> Records contained in a dataset
• • • • • • •

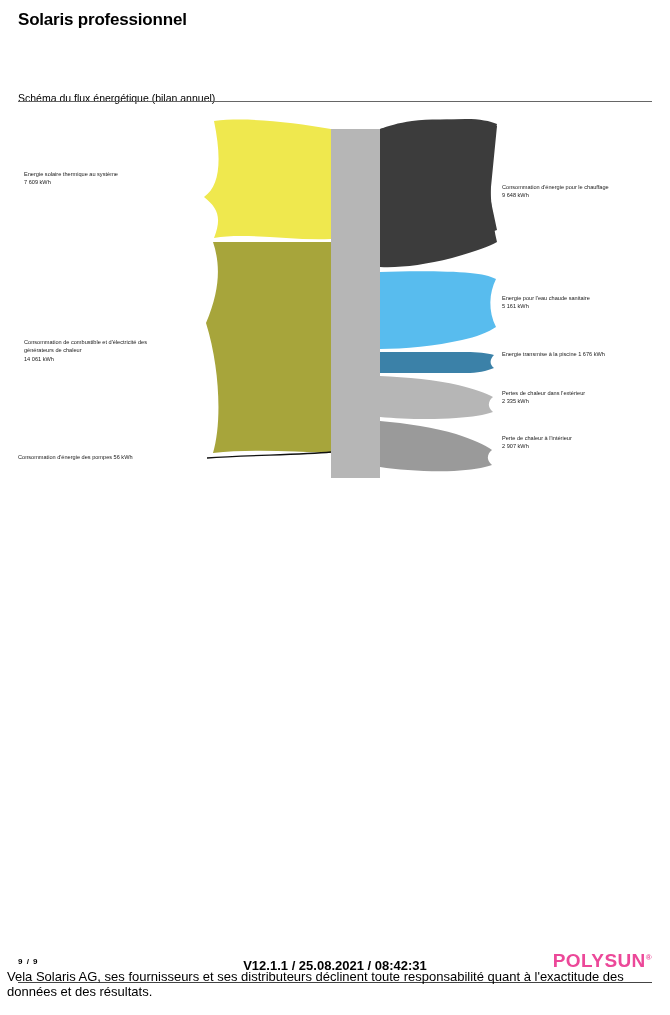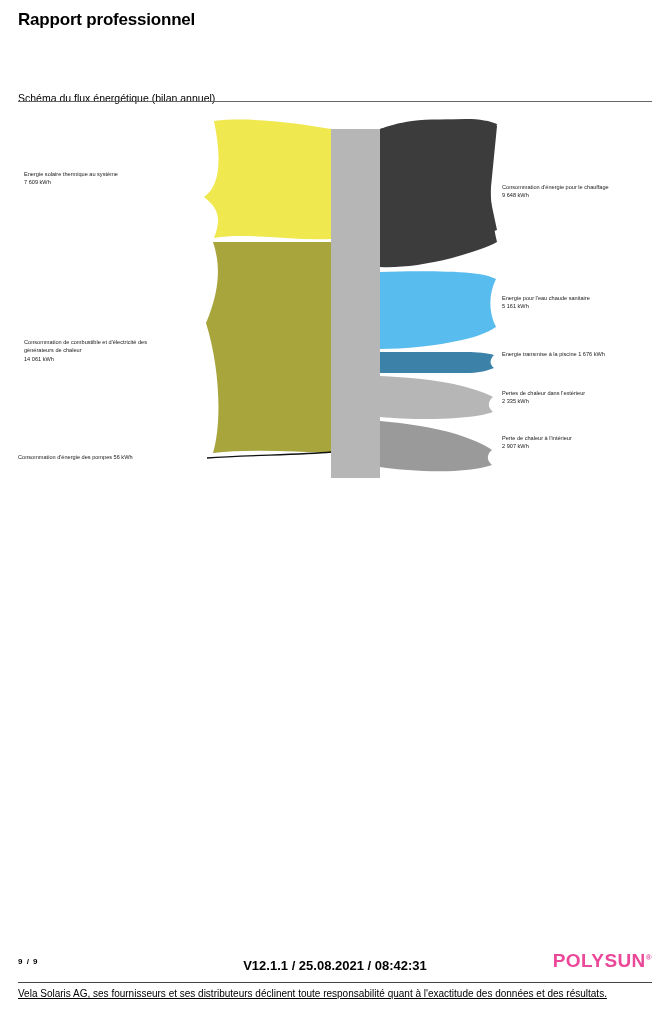--- a/index.html
+++ b/index.html
@@ -101,32 +101,31 @@
     font-weight: bold;
   }
   .footer-rule {
     position: absolute;
     left: 18px; bottom: 32px;
     width: 634px; height: 1px;
     background: #444;
   }
   .disclaimer {
     position: absolute;
-    left: 18px; bottom: 16px;
-    font-size: 10px;
+    left: 7px; bottom: 16px;
+    font-size: 13px;
     color: #000;
-    text-decoration: underline;
   }
 </style>
 </head>
 <body>
 
 <div class="page">
 
-  <div class="report-title">Rapport professionnel</div>
+  <div class="report-title">Solaris professionnel</div>
 
   <div class="section-head">Schéma du flux énergétique (bilan annuel)</div>
   <div class="section-rule"></div>
 
   <div class="sankey-wrap">
     <svg width="670" height="370" viewBox="0 0 670 370">
 
       <rect x="331" y="21" width="49" height="355" fill="#B6B6B6"></rect>
 
       <path fill="#EFE84E" d="M214,13 C246,9 292,14 331,21 L331,131 C292,133 246,124 214,130 C222,110 218,100 204,89 C220,78 222,52 214,13 Z"></path>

• • • • • • •

Would you tally the lines above holding "fill" and reply with the total alone?

> Response
2